* Problem to solve *
In the records below, the line containing "(843, 469) none" marks the start. Copy that line and everything after it exactly, through the last line.

(Supplied records begins)

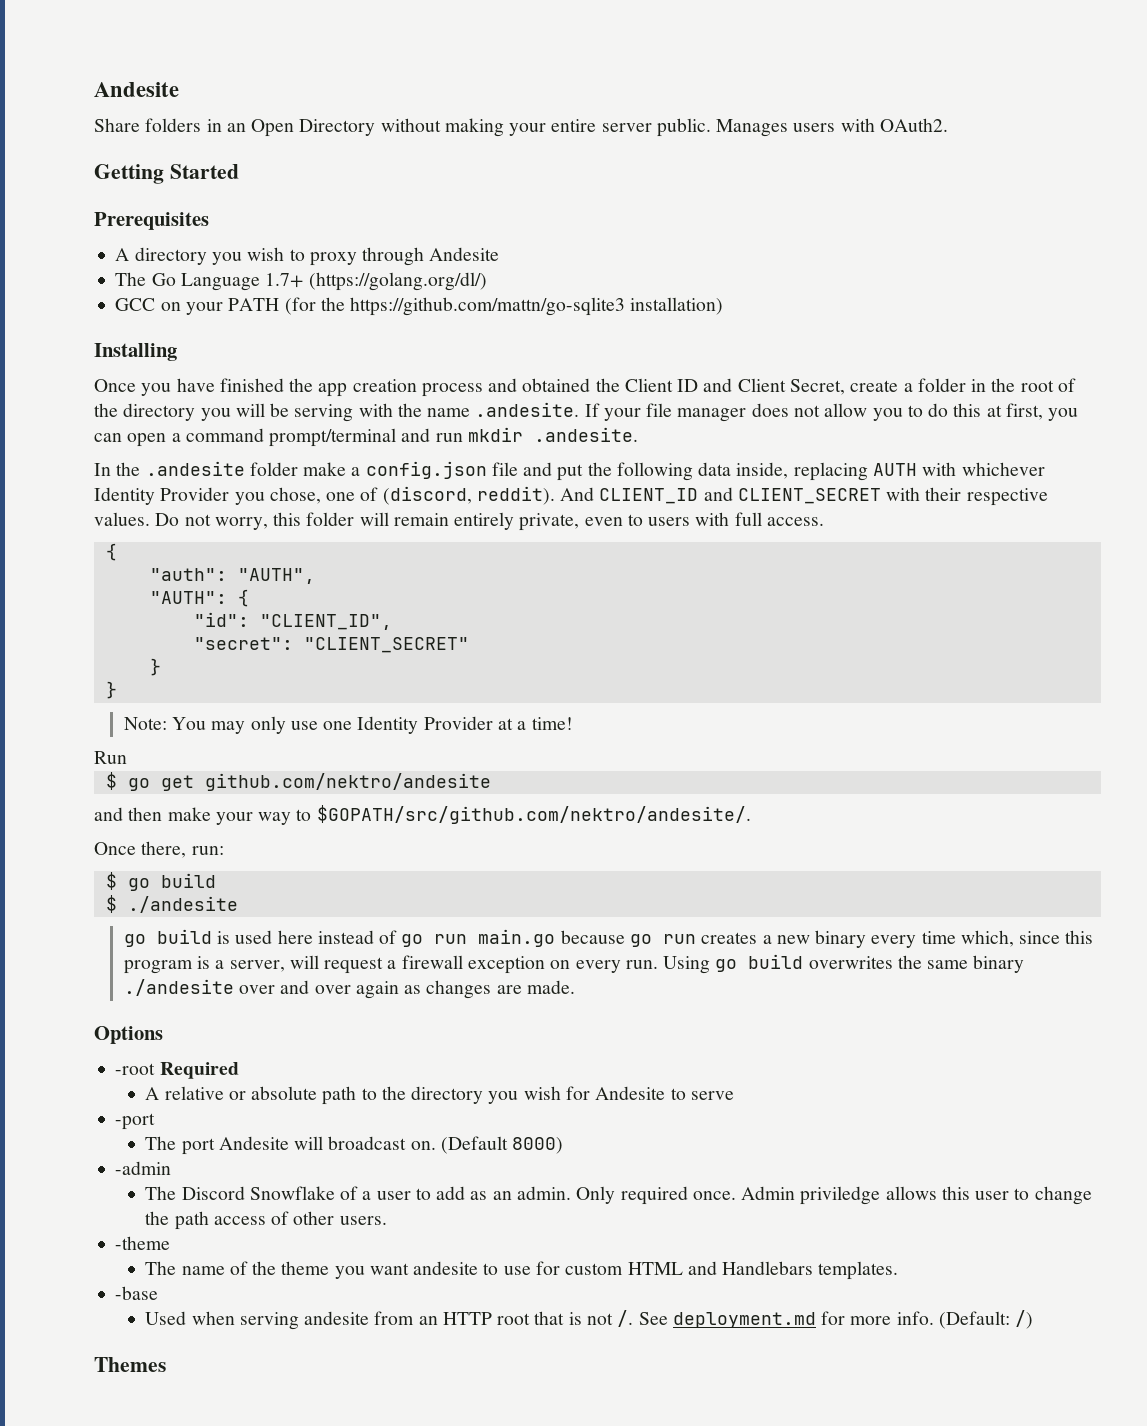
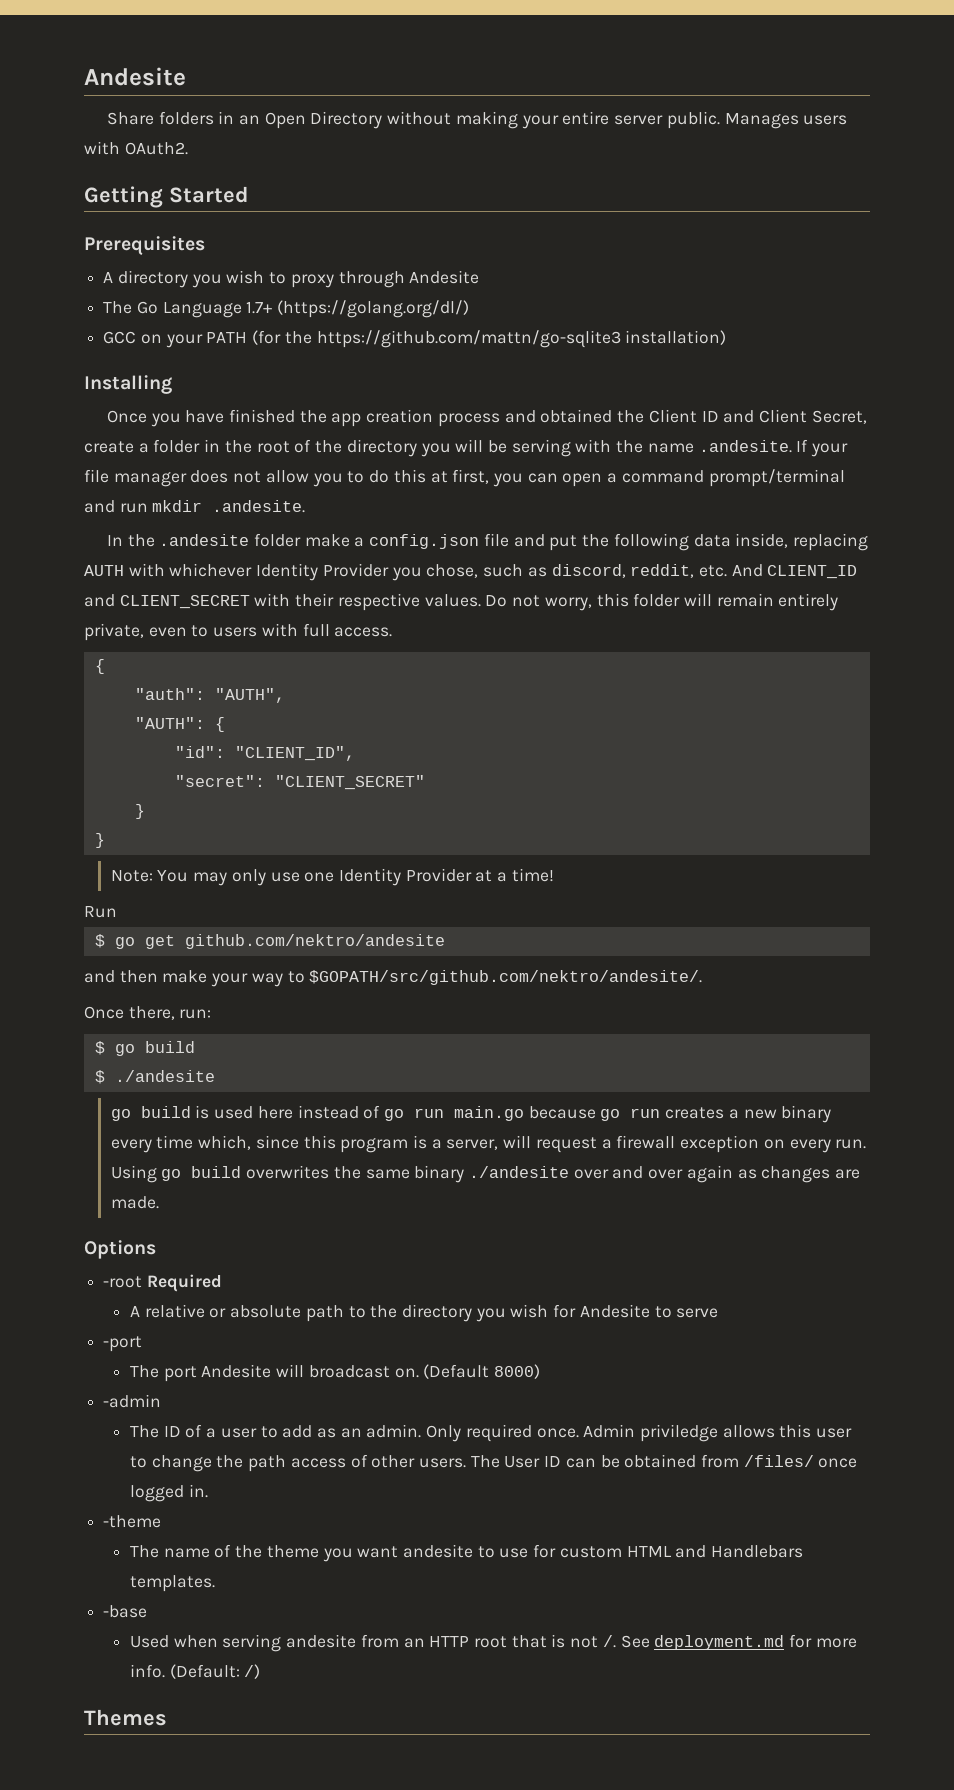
[326,486,555,505] one of (discord, reddit). -> [483,564,727,578] such as discord, reddit, etc.
[181,1186,335,1200] Discord Snowflake -> [163,1426,181,1437] ID
(387, 1220) none -> [470,1454,858,1468] [129,1484,208,1502] The User ID can be obtained from /files/ once logged in.

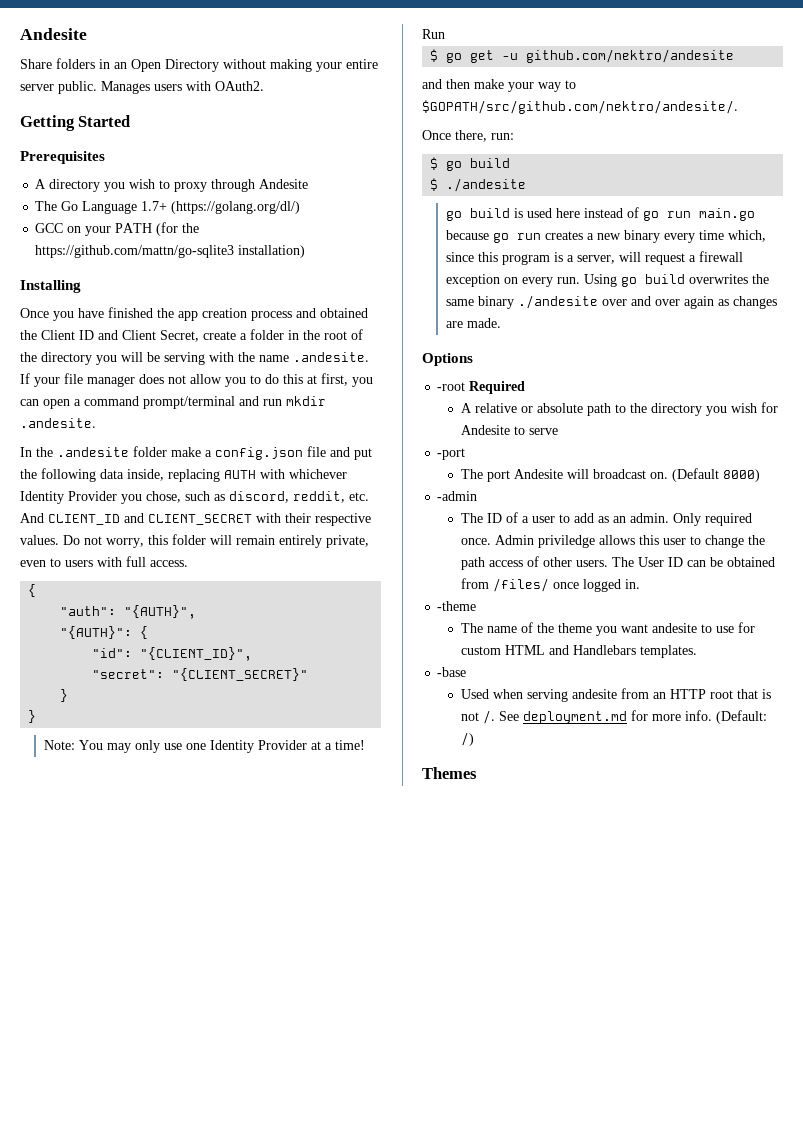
[214,688,285,703] [134,717,205,729] "AUTH", // "AUTH": -> [124,605,197,619] [60,626,133,639] "{AUTH}", // "{AUTH}":
[234,746,355,761] "CLIENT_ID", -> [140,647,253,661] "{CLIENT_ID}",
[274,775,425,790] "CLIENT_SECRET" -> [172,668,309,681] "{CLIENT_SECRET}"
(175, 942) none -> [502,53,519,60] -u

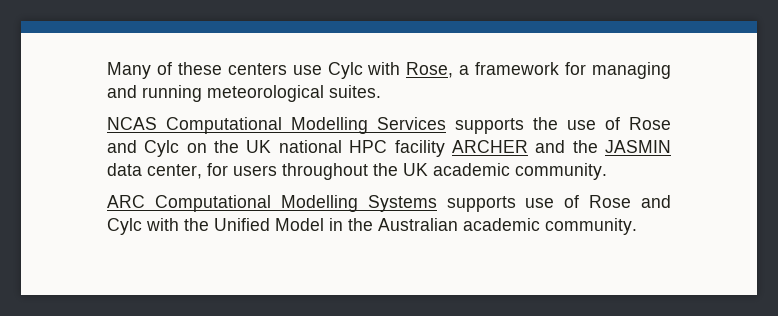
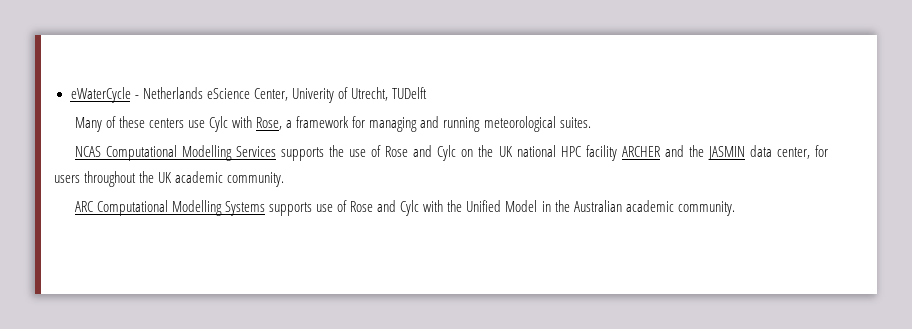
(107, 70) none -> [70,87,427,103] eWaterCycle - Netherlands eScience Center, Univerity of Utrecht, TUDelft //

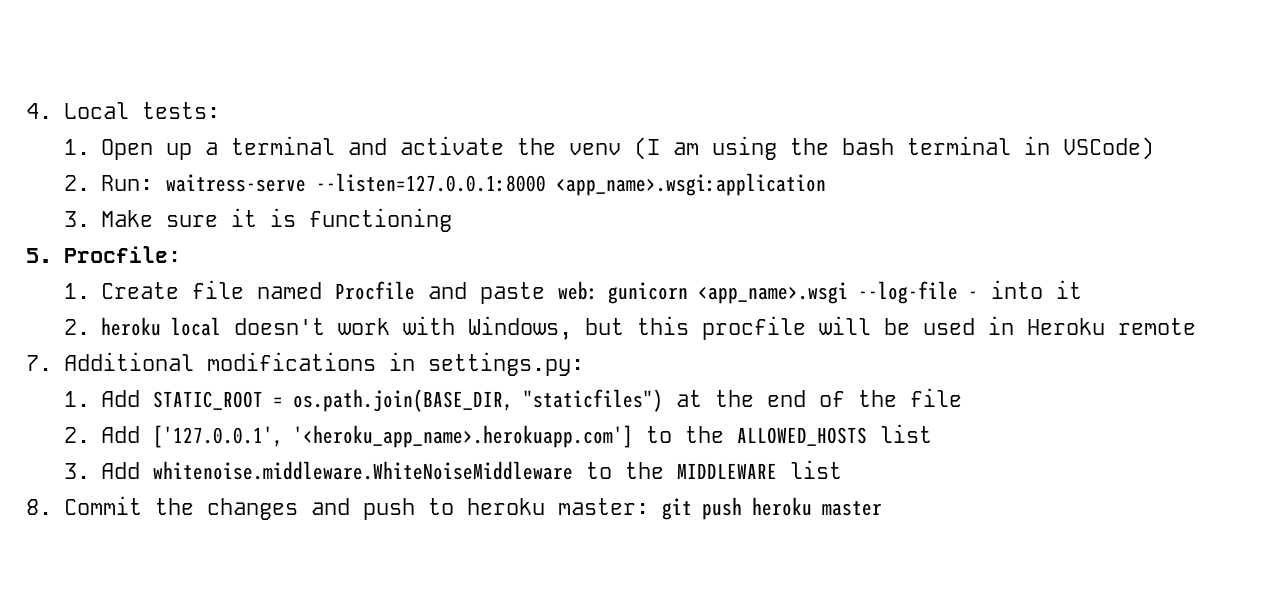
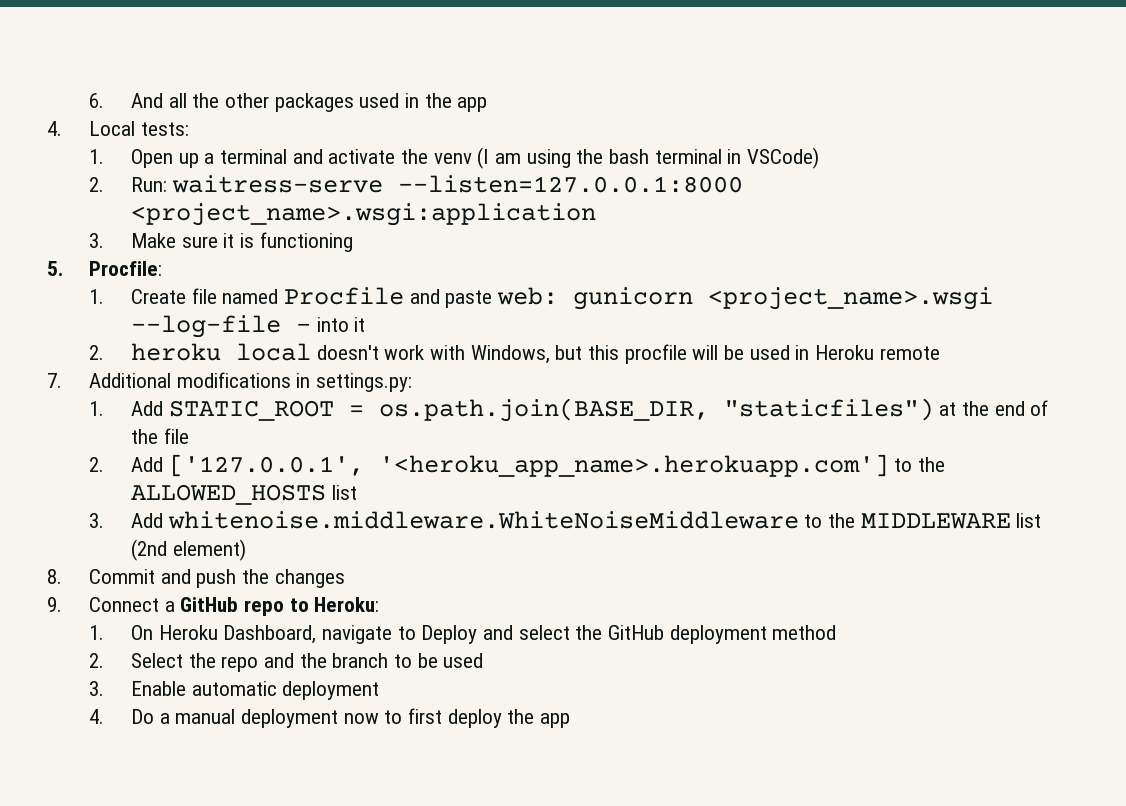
(26, 111) none -> [88,93,488,112] 6. And all the other packages used in the app //
[556,173,827,196] <app_name>.wsgi:application -> [130,203,596,226] <project_name>.wsgi:application
[698,282,849,304] <app_name>.wsgi -> [707,287,993,310] <project_name>.wsgi
(843, 469) none -> [130,539,246,561] (2nd element)
(142, 505) none -> [160,569,237,588] and push
[310,497,882,520] and push to heroku master: git push heroku master -> [47,597,380,616] [88,625,837,644] [88,653,484,672] [88,681,380,700] [88,708,570,728] // 9. Connect a GitHub repo to Heroku: // 1. On Heroku Dashboard, navigate to Deploy and select the GitHub deployment method // 2. Select the repo and the branch to be used // 3. Enable automatic deployment // 4. Do a manual deployment now to first deploy the app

(Supplied records ends)

* Response area *
(843, 469) none -> [130,539,246,561] (2nd element)
(142, 505) none -> [160,569,237,588] and push
[310,497,882,520] and push to heroku master: git push heroku master -> [47,597,380,616] [88,625,837,644] [88,653,484,672] [88,681,380,700] [88,708,570,728] // 9. Connect a GitHub repo to Heroku: // 1. On Heroku Dashboard, navigate to Deploy and select the GitHub deployment method // 2. Select the repo and the branch to be used // 3. Enable automatic deployment // 4. Do a manual deployment now to first deploy the app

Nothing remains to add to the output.